The defining act of New Labour's economic policy- absent from its manifesto-was granting "operational independence" to the Bank of England in 1997.
Responsibility for the setting of short-term interest rates was handed to a nine-member Monetary Policy Committee (MPC) comprising four in-house officials and four outside experts, with Governor Eddie George in the chair. These arrangements would, the chancellor proclaimed, ensure monetary policy was guided by "the long-term needs of the economy, and not short-term political considerations." The left groaned at this act of neo-liberal orthodoxy while the financial markets cheered. Long-term interest rates fell in anticipation of low inflation.
So, five years on, how has the reformed Bank of England performed? Politically, the new arrangements have worked well. The Tories now accept the MPC. Concerns about democratic accountability, most audible among Labour backbenchers, have also died away, as rates have dropped to 4 per cent-their lowest for 38 years.
Any judgement on the new Bank depends, of course, on the interest rates it has set. Here the evidence is mixed. There are concerns that over the last five years rates have been systematically too high-with adverse effects on thousands of redundant employees and millions of mortgage-holders. Inflation has been below the 2.5 per cent target for most of the last three years-which suggests rates could have gone lower, faster. Research by Ken Wallis, a Warwick University economist, says the MPC has consistently overestimated the threat of higher inflation.
Wallis calculates that since 1997, the MPC's one-year forecasts of underlying inflation have been, on average, 0.2 percentage points too high. "The numbers are small and the MPC is still learning," he says. "But these mistakes have costs, and more accurate probabilities would have made earlier reductions in interest rates more likely."
Many businesses and trade unions, and even some MPC members, agree with Wallis that rates should be below 4 per cent. British rates, while historically low, are still the highest in the western world. Rates are 1.75 per cent in the US and 3.25 per cent in Euroland.
Underlying this inflation debate is an unresolved dispute about the "new economy" effect. This describes the idea that heightened competition-in markets for everything from food to microchips-has coincided with technology-induced productivity gains and a more flexible labour market to create a new lower-inflation world.
Several proponents of this theory sit, or have sat, on the MPC. The so-called "doves" think the new economy changes mean that the 2.5 per cent inflation target can be delivered at lower interest rates.

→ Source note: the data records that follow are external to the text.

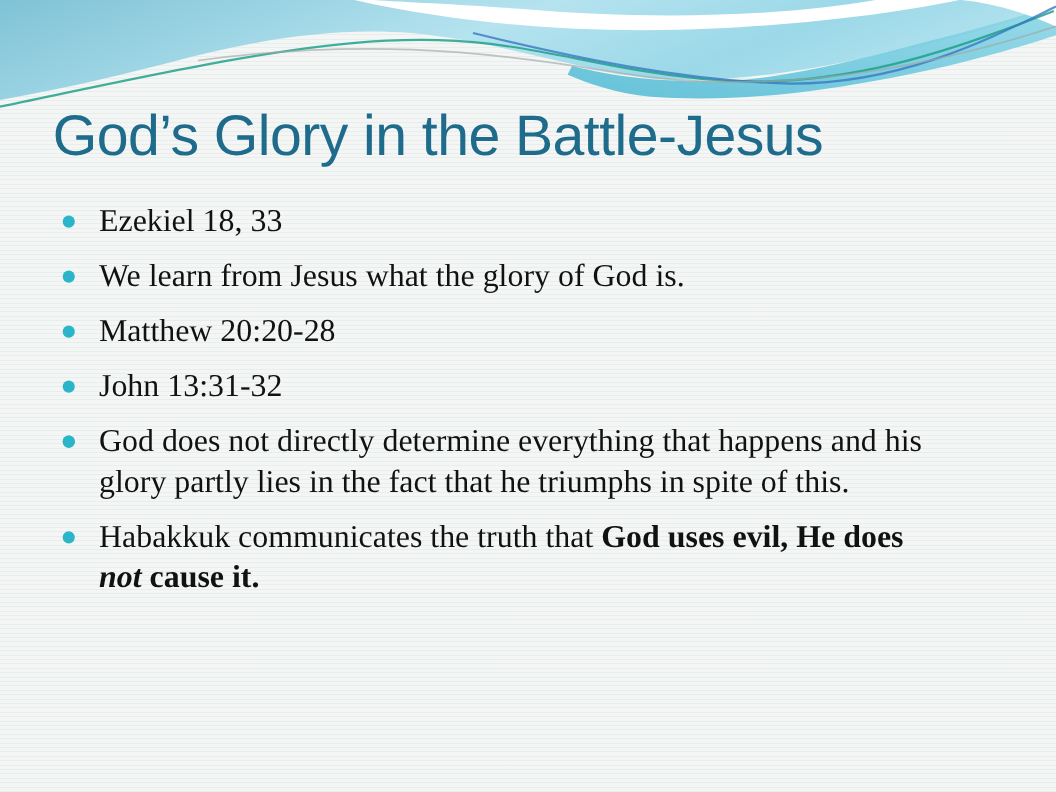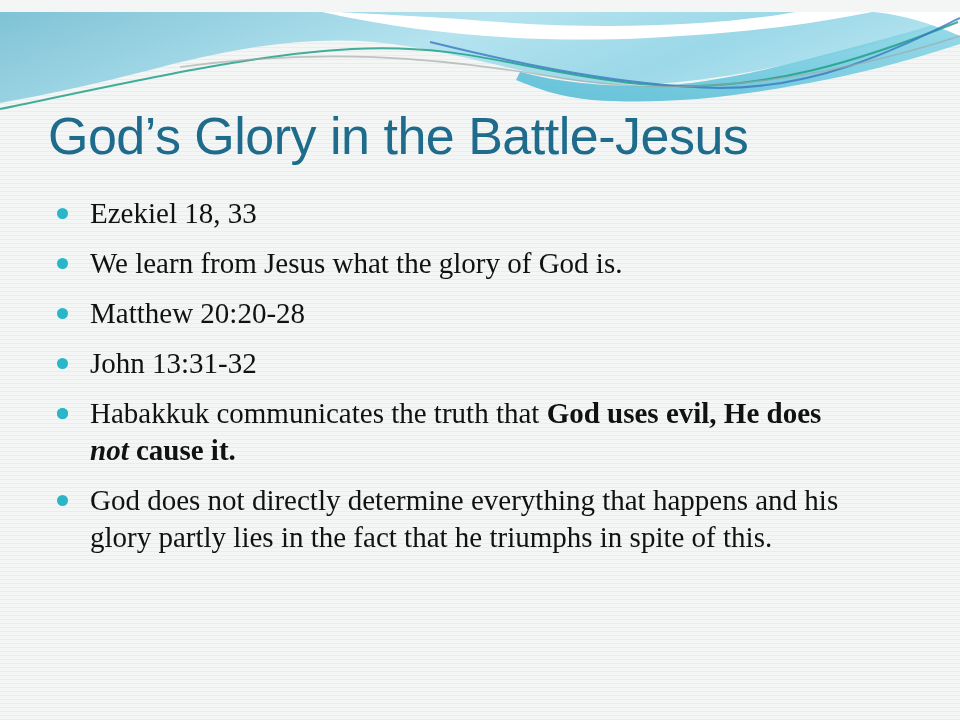--- a/index.html
+++ b/index.html
@@ -18,7 +18,6 @@
         rgba(205,216,214,0.28) 0px, rgba(205,216,214,0.28) 1px,
         rgba(255,255,255,0) 1px, rgba(255,255,255,0) 4px),
       #f3f6f4;
-    margin-top: 12px;
   }
   .header-wave {
     position: absolute; top: 0; left: 0;

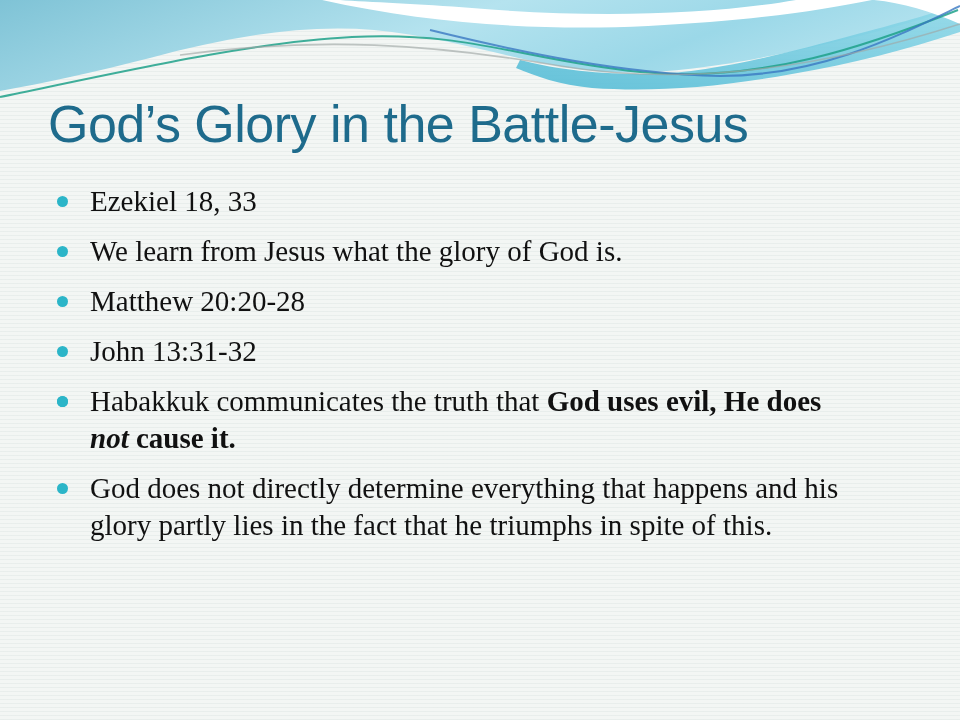--- a/index.html
+++ b/index.html
@@ -116,8 +116,8 @@
         <li><span class="dot" style="background: rgb(43, 181, 200);"></span><span><span>Matthew 20:20-28</span></span></li>
         <li><span class="dot" style="background: rgb(43, 181, 200);"></span><span><span>John 13:31-32</span></span></li>
         <li><span class="dot" style="background: rgb(43, 181, 200);"></span></li>
+        <li><span class="dot" style="background: rgb(43, 181, 200);"></span><span><span>God does not directly determine everything that happens and his glory partly lies in the fact that he triumphs in spite of this.</span></span></li>
         <li><span class="dot" style="background: rgb(43, 181, 200);"></span><span><span>Habakkuk communicates the truth that </span><span style="font-weight: bold;">God uses evil, He does </span><span style="font-weight: bold; font-style: italic;">not</span><span style="font-weight: bold;"> cause it.</span></span></li>
-        <li><span class="dot" style="background: rgb(43, 181, 200);"></span><span><span>God does not directly determine everything that happens and his glory partly lies in the fact that he triumphs in spite of this.</span></span></li>
       </ul>
   </div>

DeAnne Julius, the former British Airways chief economist, was the MPC's first "ultra-dove"-consistently favouring rate cuts until her term expired last year. The doveish cause has since been taken up by other "outsiders," including Chris Allsopp, an Oxford academic, and particularly Sushil Wadhwani, a City economist.
MPC outsiders past and present privately complain that hawkish insiders have too much influence on the Bank's inflation forecast, in part because they hog the best research staff. An academic squabble, you might say. But one which many experts say is keeping British rates too high-with adverse effects for debt-holders, growth and jobs. One of these experts is Alan Budd-a founder MPC member, now Provost of Queen's College, Oxford. Budd generally voted as a hawk, but has since changed his mind. "The performance of the economy has improved," he says. "This type of change is difficult to detect, and the MPC is divided on it. With hindsight, I think the doves have been right more often than the hawks."
He goes further, urging the chancellor to break with convention, and re-appoint the dovish Wadhwani when his term expires in May. This possible re-appointment is a hot topic in the City. A Kenyan-Asian by birth, Wadhwani is the only MPC member to have worked for a hedge fund-the highly leveraged, high-stake investment vehicles, which have terrorised the Bank in the past- and he has a "feel" for financial markets. Softly spoken, yet persuasive, he has successfully challenged the Bank's conventional wisdom. Hence the pressure to reappoint him.
This pressure is growing not least because the interest rate cycle is about to turn. Retail sales growth is at a two-year high and unemployment is falling: the next move will probably be up. MPC hawks point out the dangers of personal indebtedness-with homeowners racking up "equity withdrawals" at record levels.
On the other side of the debate, former chancellor Kenneth Clarke is shifting from a dove to a hawk. He warns that huge amounts of money have been pumped into the world economy, as central banks have lowered rates to avert recession. "I don't think the rules of economics have changed," he says, dismissing the "new economy" fad.
When people like Budd and Clarke publicly change their mind, a genuine debate is happening. That is how interest rates should be set-in a transparent manner, after deliberations between policy experts. Five years on, the Bank of England is working well. In a bid to generate credibility, it has perhaps been a bit too hawkish. But the MPC is helping to deliver low inflation and sustained growth-a combination that has eluded Britain for decades.
And what about the euro? If we join the euro, the ECB would decide interest rates not the Bank of England. The MPC would be disbanded and rates would be set with reference to 13 countries. Preserving the new Bank of England, one of New Labour's great policy achievements, is one reason Gordon Brown is likely to prevent a euro referendum during this parliament.